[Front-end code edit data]

+-------+

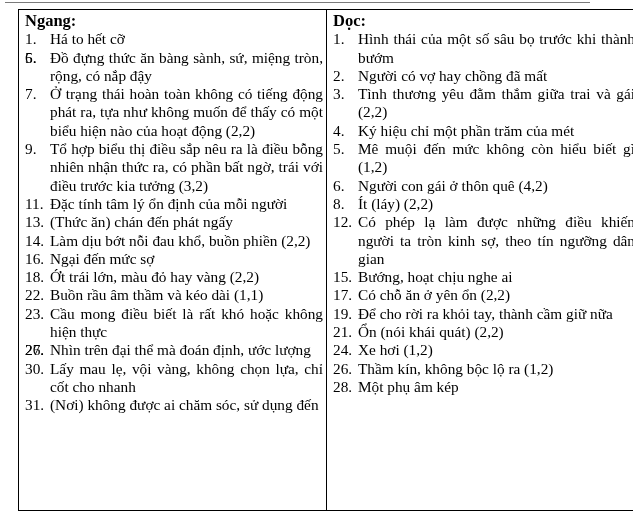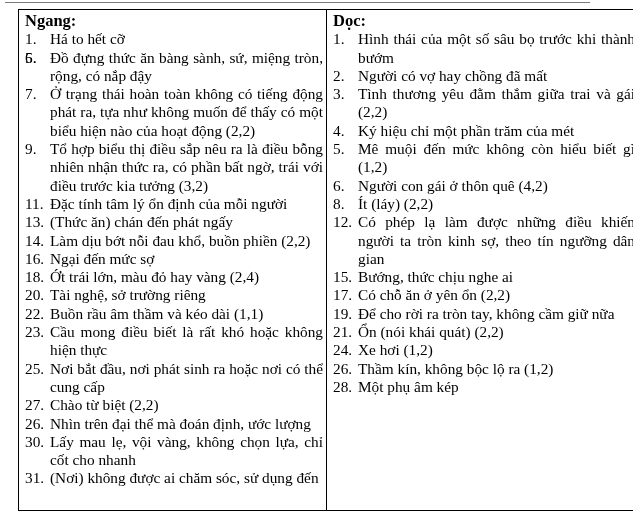--- a/index.html
+++ b/index.html
@@ -123,7 +123,7 @@
 
         <div class="clue-item">
           <span class="clue-num">18.</span>
-          <span class="clue-text">Ớt trái lớn, màu đỏ hay vàng (2,4)</span>
+          <span class="clue-text">Ớt trái lớn, màu đỏ hay vàng (2,2)</span>
         </div>
 
         <div class="clue-item">

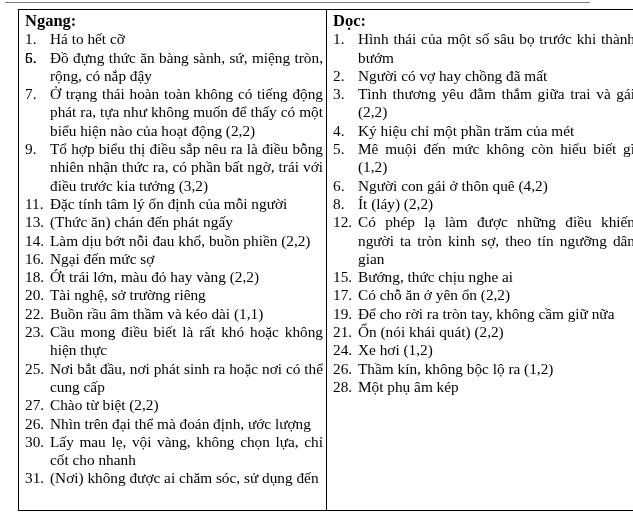--- a/index.html
+++ b/index.html
@@ -215,7 +215,7 @@
 
         <div class="clue-item">
           <span class="clue-num">15.</span>
-          <span class="clue-text">Bướng, thức chịu nghe ai</span>
+          <span class="clue-text">Bướng, hoạt chịu nghe ai</span>
         </div>
 
         <div class="clue-item">

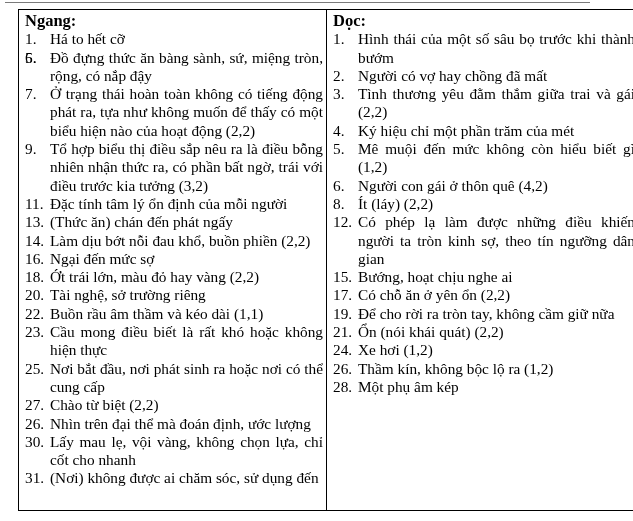--- a/index.html
+++ b/index.html
@@ -126,10 +126,6 @@
           <span class="clue-text">Ớt trái lớn, màu đỏ hay vàng (2,2)</span>
         </div>
 
-        <div class="clue-item">
-          <span class="clue-num">20.</span>
-          <span class="clue-text">Tài nghệ, sở trường riêng</span>
-        </div>
 
         <div class="clue-item">
           <span class="clue-num">22.</span>

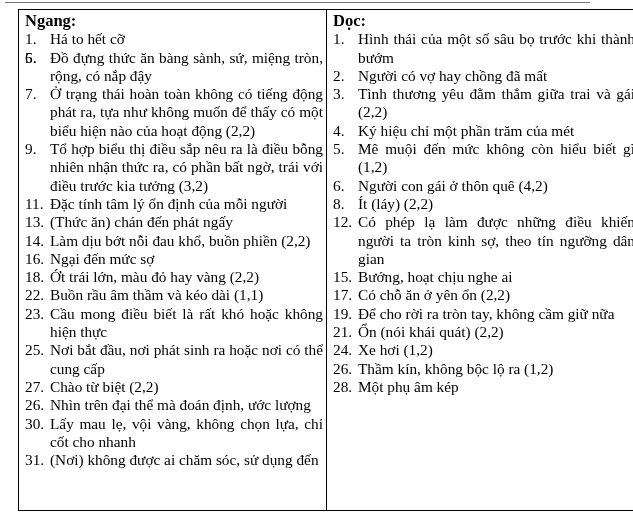--- a/index.html
+++ b/index.html
@@ -221,7 +221,7 @@
 
         <div class="clue-item">
           <span class="clue-num">19.</span>
-          <span class="clue-text">Để cho rời ra tròn tay, không cầm giữ nữa</span>
+          <span class="clue-text">Để cho rời ra khỏi tay, thành cầm giữ nữa</span>
         </div>
 
         <div class="clue-item">

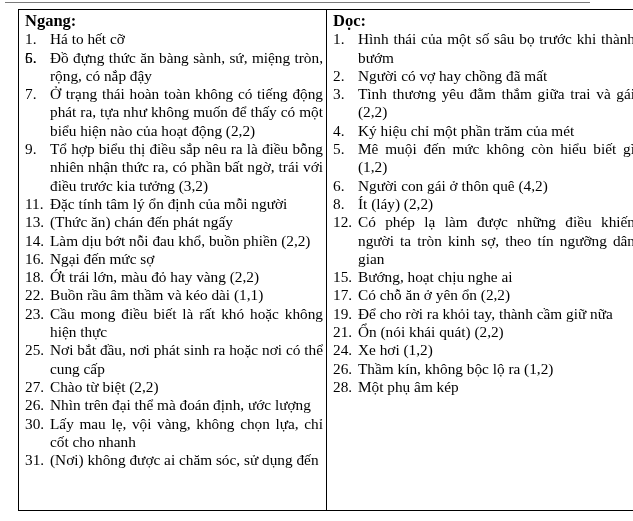--- a/index.html
+++ b/index.html
@@ -137,10 +137,6 @@
           <span class="clue-text">Cầu mong điều biết là rất khó hoặc không hiện thực</span>
         </div>
 
-        <div class="clue-item">
-          <span class="clue-num">25.</span>
-          <span class="clue-text">Nơi bắt đầu, nơi phát sinh ra hoặc nơi có thể cung cấp</span>
-        </div>
 
         <div class="clue-item">
           <span class="clue-num">27.</span>

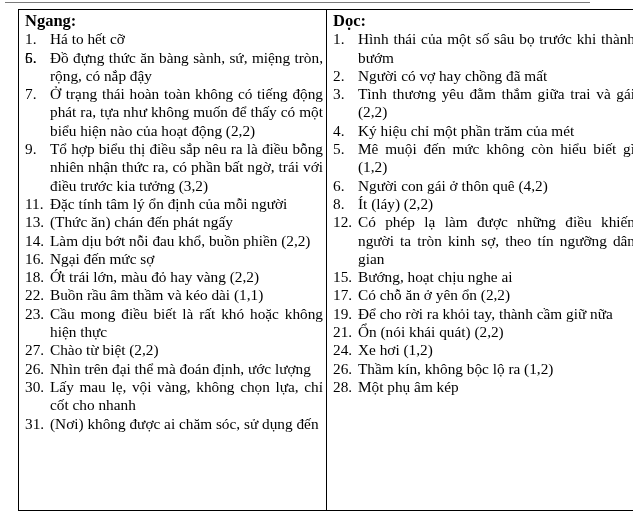--- a/index.html
+++ b/index.html
@@ -140,7 +140,6 @@
 
         <div class="clue-item">
           <span class="clue-num">27.</span>
-          <span class="clue-text">Chào từ biệt (2,2)</span>
         </div>
 
         <div class="clue-item">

+-------+

## Task details
Print only the lines from the first line of the data above through the one containing "-140,7 +140,6 @@", exactly as they are, with pictures omitted.

## Task result
--- a/index.html
+++ b/index.html
@@ -123,7 +123,7 @@
 
         <div class="clue-item">
           <span class="clue-num">18.</span>
-          <span class="clue-text">Ớt trái lớn, màu đỏ hay vàng (2,4)</span>
+          <span class="clue-text">Ớt trái lớn, màu đỏ hay vàng (2,2)</span>
         </div>
 
         <div class="clue-item">

--- a/index.html
+++ b/index.html
@@ -215,7 +215,7 @@
 
         <div class="clue-item">
           <span class="clue-num">15.</span>
-          <span class="clue-text">Bướng, thức chịu nghe ai</span>
+          <span class="clue-text">Bướng, hoạt chịu nghe ai</span>
         </div>
 
         <div class="clue-item">

--- a/index.html
+++ b/index.html
@@ -126,10 +126,6 @@
           <span class="clue-text">Ớt trái lớn, màu đỏ hay vàng (2,2)</span>
         </div>
 
-        <div class="clue-item">
-          <span class="clue-num">20.</span>
-          <span class="clue-text">Tài nghệ, sở trường riêng</span>
-        </div>
 
         <div class="clue-item">
           <span class="clue-num">22.</span>

--- a/index.html
+++ b/index.html
@@ -221,7 +221,7 @@
 
         <div class="clue-item">
           <span class="clue-num">19.</span>
-          <span class="clue-text">Để cho rời ra tròn tay, không cầm giữ nữa</span>
+          <span class="clue-text">Để cho rời ra khỏi tay, thành cầm giữ nữa</span>
         </div>
 
         <div class="clue-item">

--- a/index.html
+++ b/index.html
@@ -137,10 +137,6 @@
           <span class="clue-text">Cầu mong điều biết là rất khó hoặc không hiện thực</span>
         </div>
 
-        <div class="clue-item">
-          <span class="clue-num">25.</span>
-          <span class="clue-text">Nơi bắt đầu, nơi phát sinh ra hoặc nơi có thể cung cấp</span>
-        </div>
 
         <div class="clue-item">
           <span class="clue-num">27.</span>

--- a/index.html
+++ b/index.html
@@ -140,7 +140,6 @@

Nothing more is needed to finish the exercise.